In the case sub judice, the trial court relied on Plaintiff's testimony that the marital residence had a gross fair market value of $189,000.00. Here, the trial court did not rely on competent evidence of the marital home's value at the time of separation because the record is devoid of any evidence as to the value of the residence at the date of separation. Therefore, we remand for further proceedings to determine the value of the marital residence at the date of separation.

Finally, Defendant argues that the trial court erred by crediting Plaintiff $23,222.33 for post separation expenses he paid on behalf of the support and maintenance of the Defendant. We agree.

"A spouse is entitled to some consideration, in an equitable distribution proceeding, for any post-separation payments made by that spouse (from non-marital or separate funds) for the benefit of the marital estate." Walter v.
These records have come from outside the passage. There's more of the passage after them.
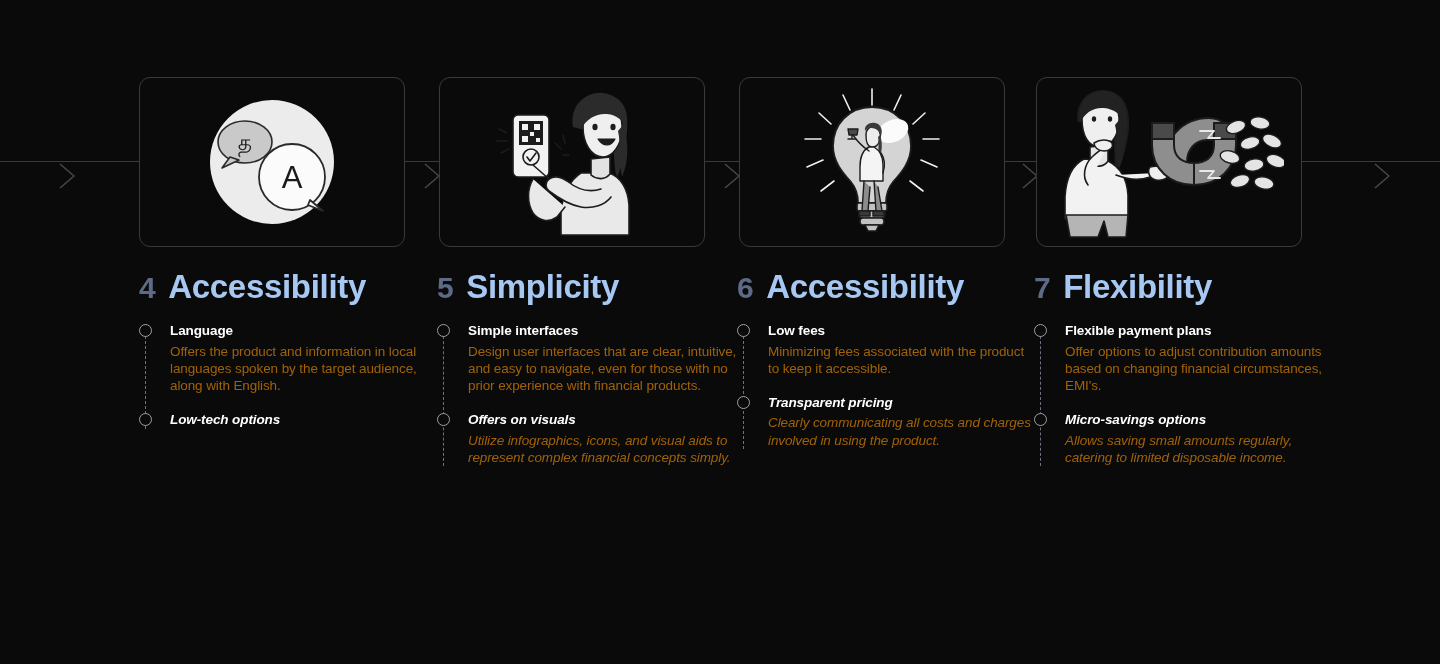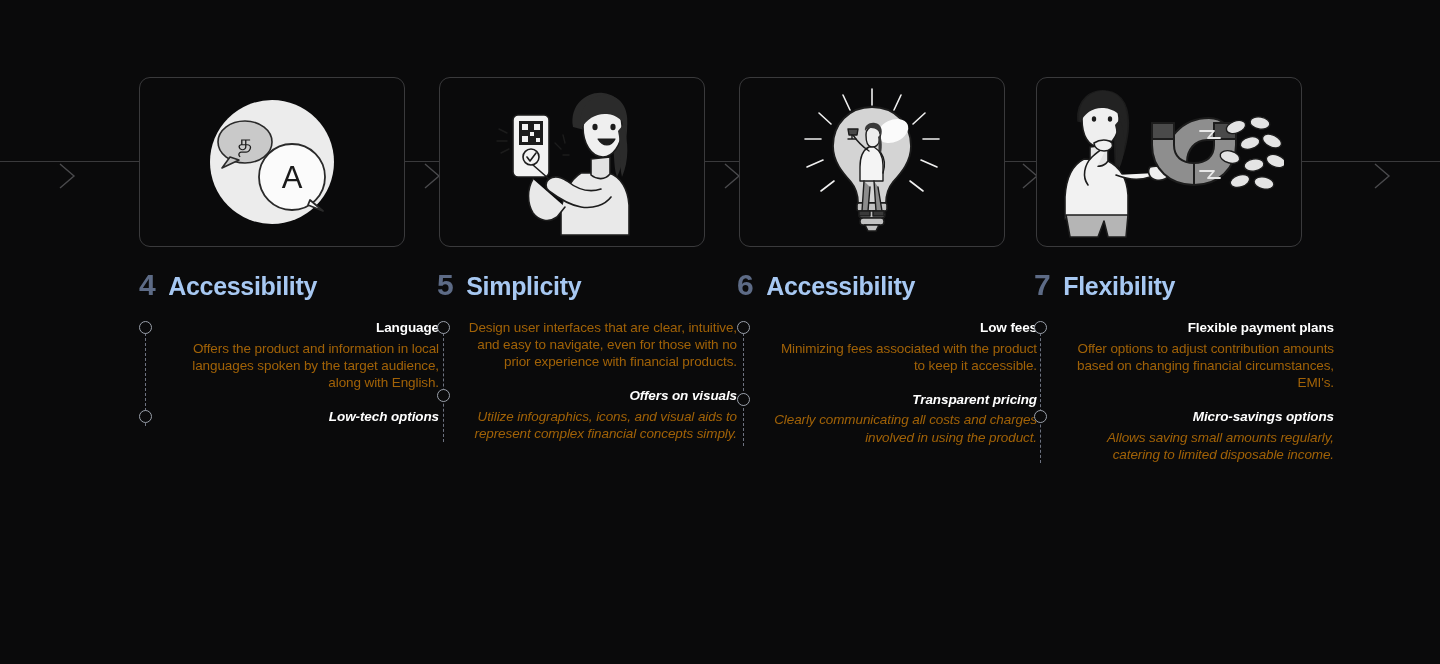"Accessibility" .col-title { font-size: 25px -> 33px }
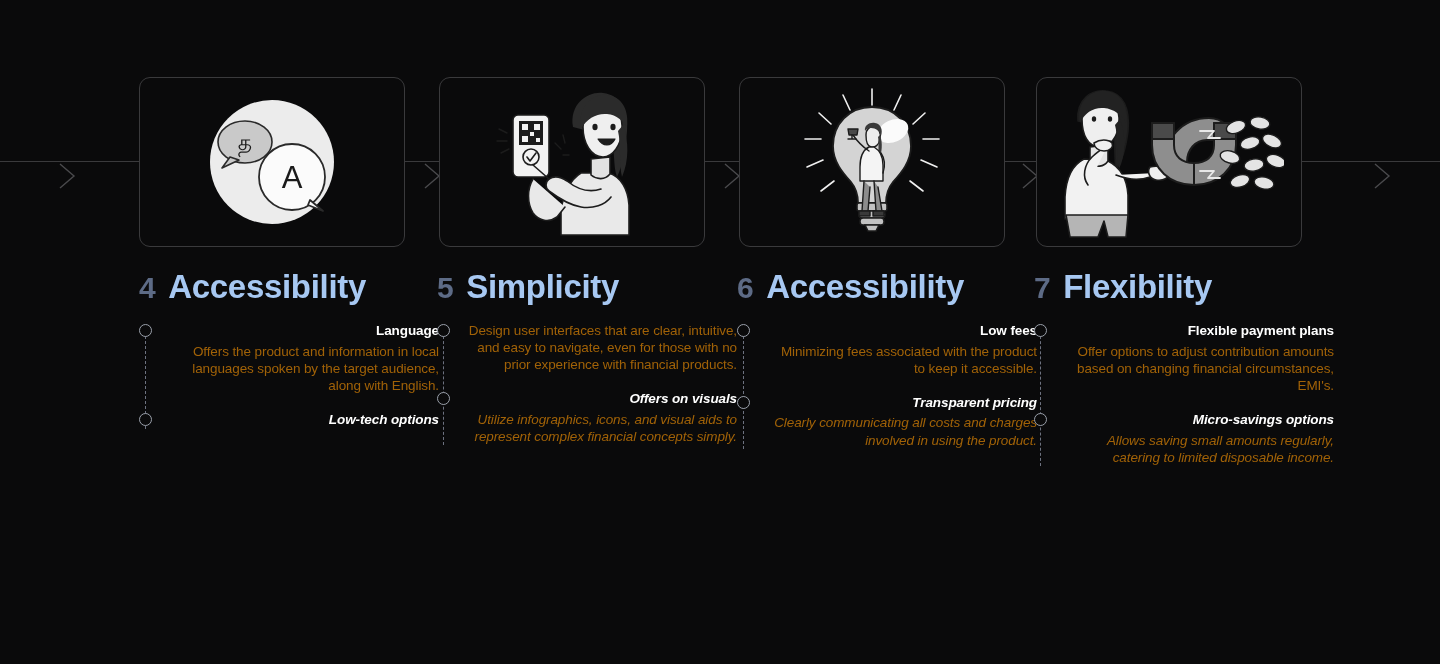"Language" .item { text-align: right -> none }
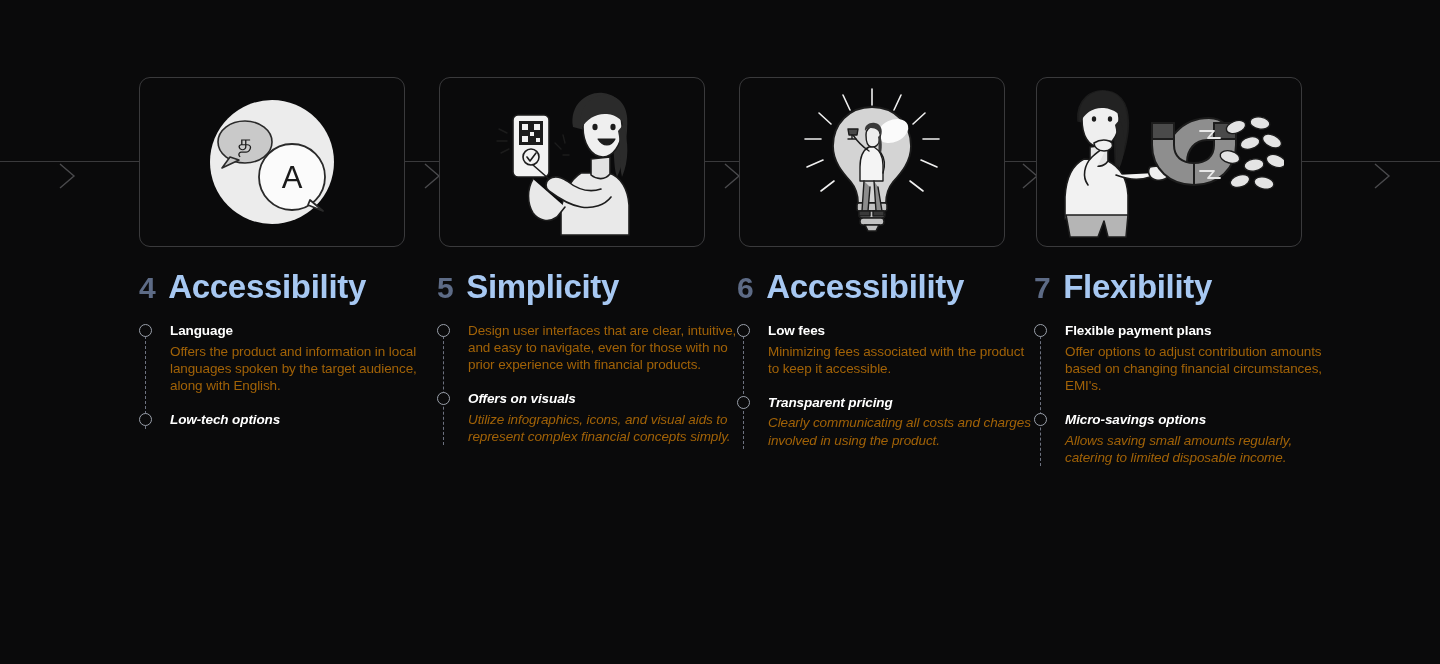"Simple interfaces" div.item-title { html: none -> <div>Simple interfaces</div> }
Walter, 149 N.C. App. 723, 731, 561 S.E.2d 571, 576-77 (2002) (emphasis added). "To accommodate post-separation payments, the trial court may treat the payments as distributional factors. . ., or provide direct credits for the benefit of the spouse making the payments[.]" Id. at 731, 561 S.E.2d at 577 (citations omitted). "[T]he trial court may, in its discretion, weigh the equities in a particular case and find that a credit or distributional factor would be appropriate under the circumstances." Id. at 732, 561 S.E.2d at 577. "[O]ur Supreme Court impliedly approved the use of a credit as a means of taking into consideration post separation payments made towards marital debts[.]" Wirth v. Wirth, 193 N.C. App. 657, 664 668 S.E.2d 603, 609 (2008) (citations omitted and emphasis added).

Defendant asserts that the trial court abused its discretion by crediting Defendant for spousal payments that were not for the benefit of the marital estate. The trial court found

[s]ubsequent to the date of the parties separation, the Plaintiff continued to maintain health insurance for the Defendant, pay medical bills for the Defendant, paid Sam's Club account for the Defendant, paid cable tv cost for the Defendant at Direct Television, paid utility bills for the Defendant, paid telephone service, water service, and paid long distance service for the Defendant. In total the Plaintiff paid $23,222.33. The Plaintiff made these payments with the expectation that he would receive credit for them in the parties equitable distribution of marital property and did not intend them as a gift to the Plaintiff. . . . . The Plaintiff should receive credit . . . in the sum of $23,222.33 for the advancements he paid to or on behalf of the Defendant between the date of separation and the date of the hearing.

Based on the Findings of Fact, it is unclear whether all of the debts were paid for the benefit of the marital estate, especially where Defendant's health insurance was included in the total credit. The trial court is limited to crediting Plaintiff for payments made for the benefit of the marital estate regardless of whether Plaintiff made payments "with the expectation that he would receive credit for them in the parties equitable distribution of marital property[.]" We remand for more specific findings and proper classification of the $23,222.33 advancement.

Accordingly, we vacate the judgment and remand on the foregoing grounds.

Vacated and Remanded.

Judges McGEE and HUNTER, JR. concur.